_WHAT TO DO_. The answer must be an exact copy of the lines from the one containing "[156,503,370,516] problems I" through the end of the records, with the pictures left out.

_THE RECORDS_.

────────────────────────────────────────

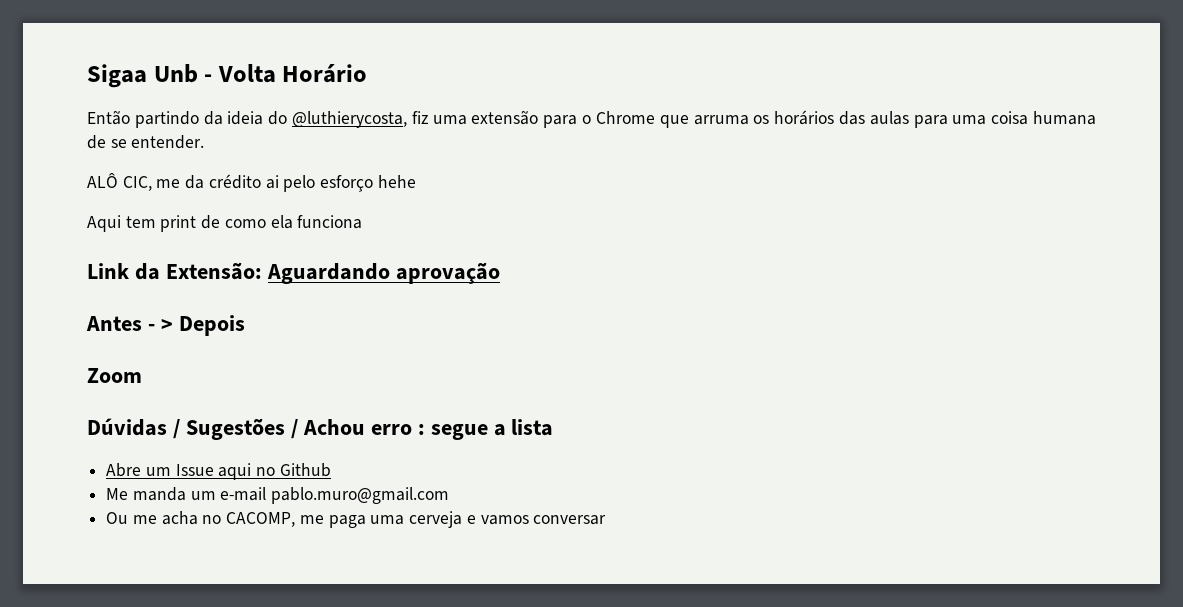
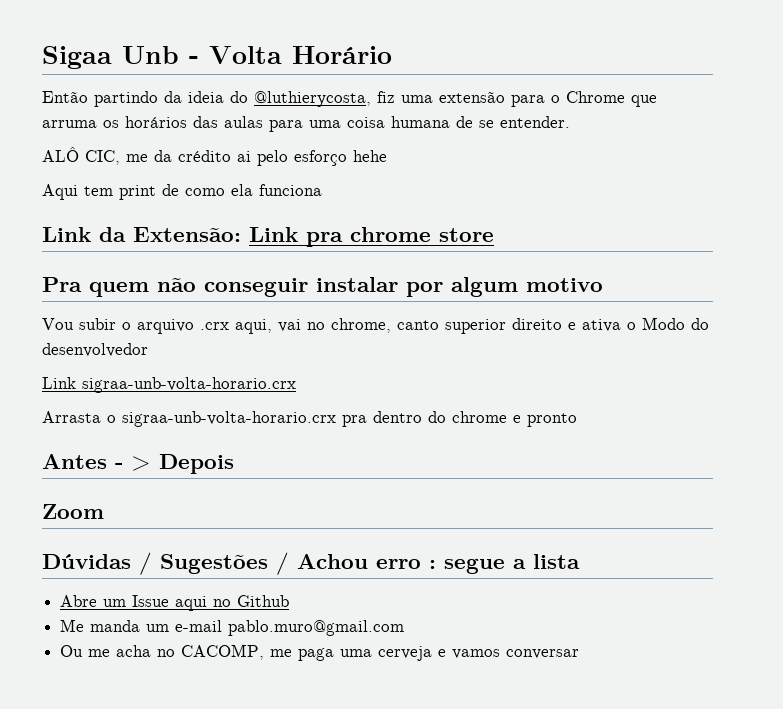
[266,262,500,284] Aguardando aprovação -> [249,227,494,247] [42,277,603,297] [42,317,709,334] [42,343,148,357] [42,377,296,393] [42,411,577,427] Link pra chrome store // Pra quem não conseguir instalar por algum motivo // Vou subir o arquivo .crx aqui, vai no chrome, canto superior direito e ativa o Modo do desenvolvedor // Link sigraa-unb-volta-horario.crx // Arrasta o sigraa-unb-volta-horario.crx pra dentro do chrome e pronto

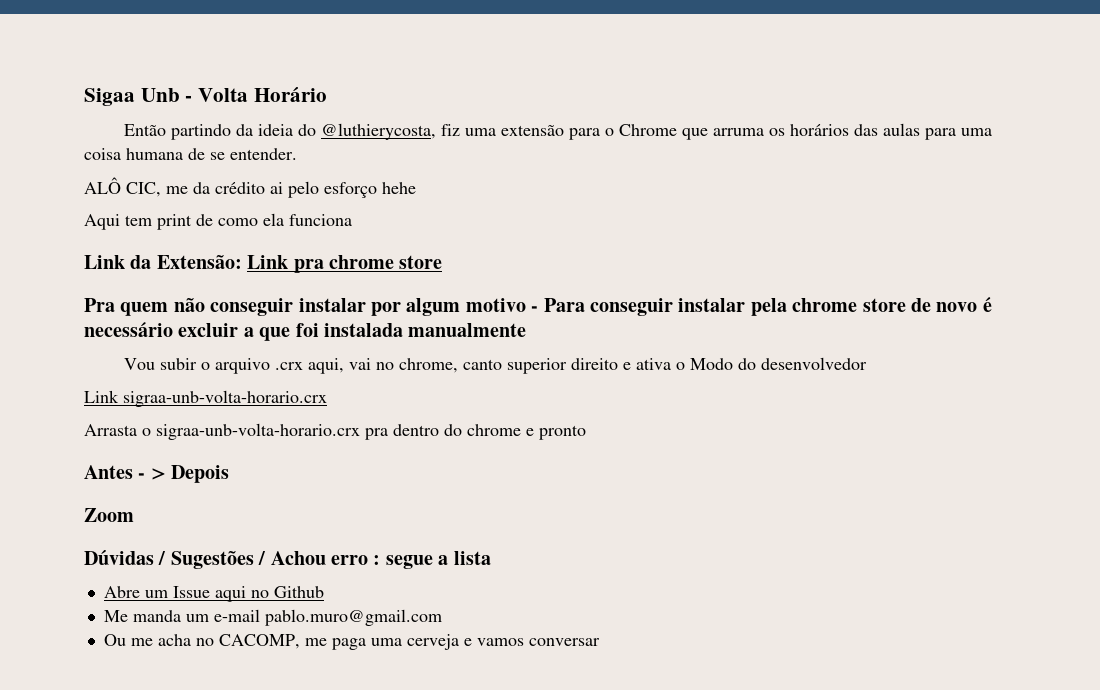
(603, 285) none -> [531,297,992,316] [84,322,527,341] - Para conseguir instalar pela chrome store de novo é necessário excluir a que foi instalada manualmente

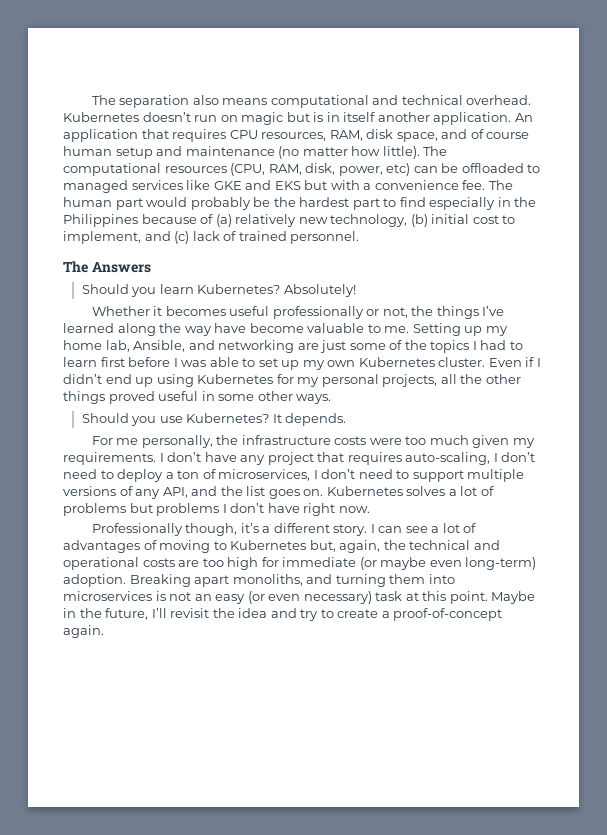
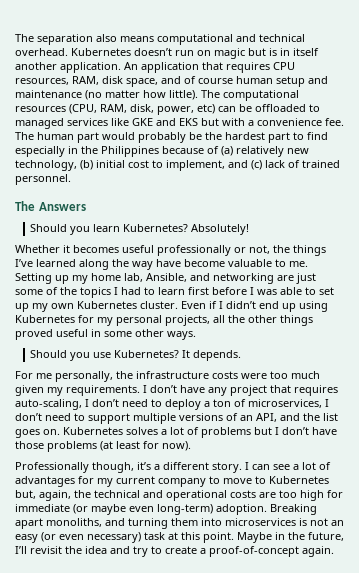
[135,489,161,499] any -> [240,415,253,421] an
[156,503,370,516] problems I don’t have right now. -> [275,427,337,435] [15,441,191,452] I don’t have those problems (at least for now).
[143,540,211,553] of moving -> [78,476,252,487] for my current company to move

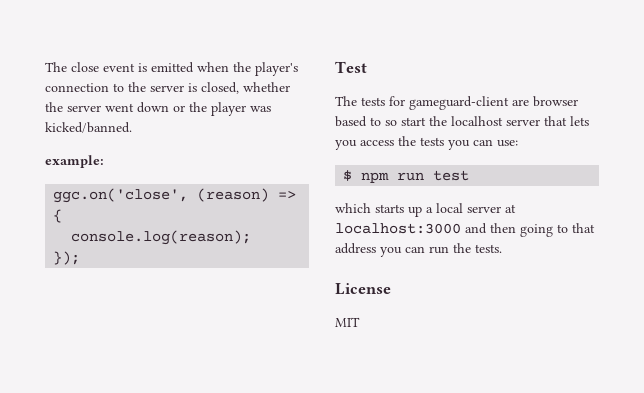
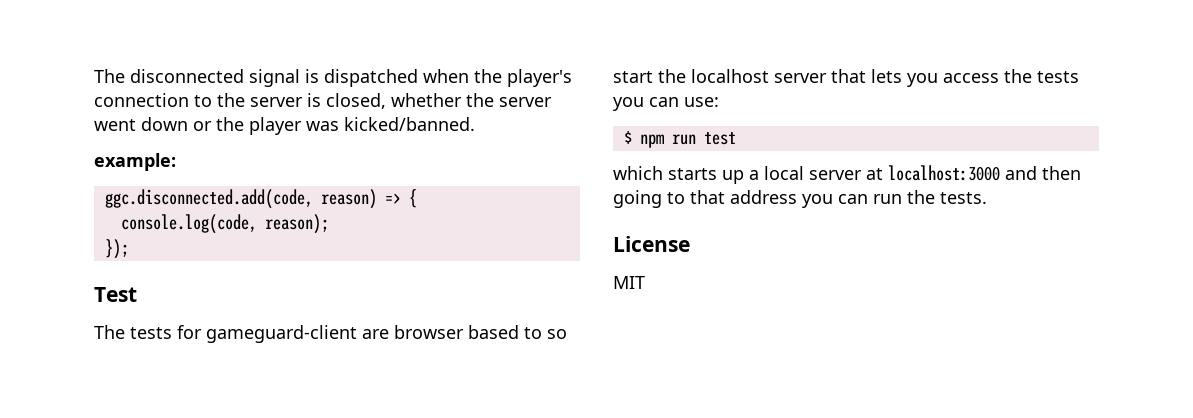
[45,62,194,73] The close event is emitted -> [94,69,418,87] The disconnected signal is dispatched
[53,188,270,203] ggc.on('close', (reason) -> [104,189,377,209] ggc.disconnected.add(code, reason)
[71,230,252,245] console.log(reason); -> [120,214,329,234] console.log(code, reason);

────────────────────────────────────────

_REPLY_.
[156,503,370,516] problems I don’t have right now. -> [275,427,337,435] [15,441,191,452] I don’t have those problems (at least for now).
[143,540,211,553] of moving -> [78,476,252,487] for my current company to move

[45,62,194,73] The close event is emitted -> [94,69,418,87] The disconnected signal is dispatched
[53,188,270,203] ggc.on('close', (reason) -> [104,189,377,209] ggc.disconnected.add(code, reason)
[71,230,252,245] console.log(reason); -> [120,214,329,234] console.log(code, reason);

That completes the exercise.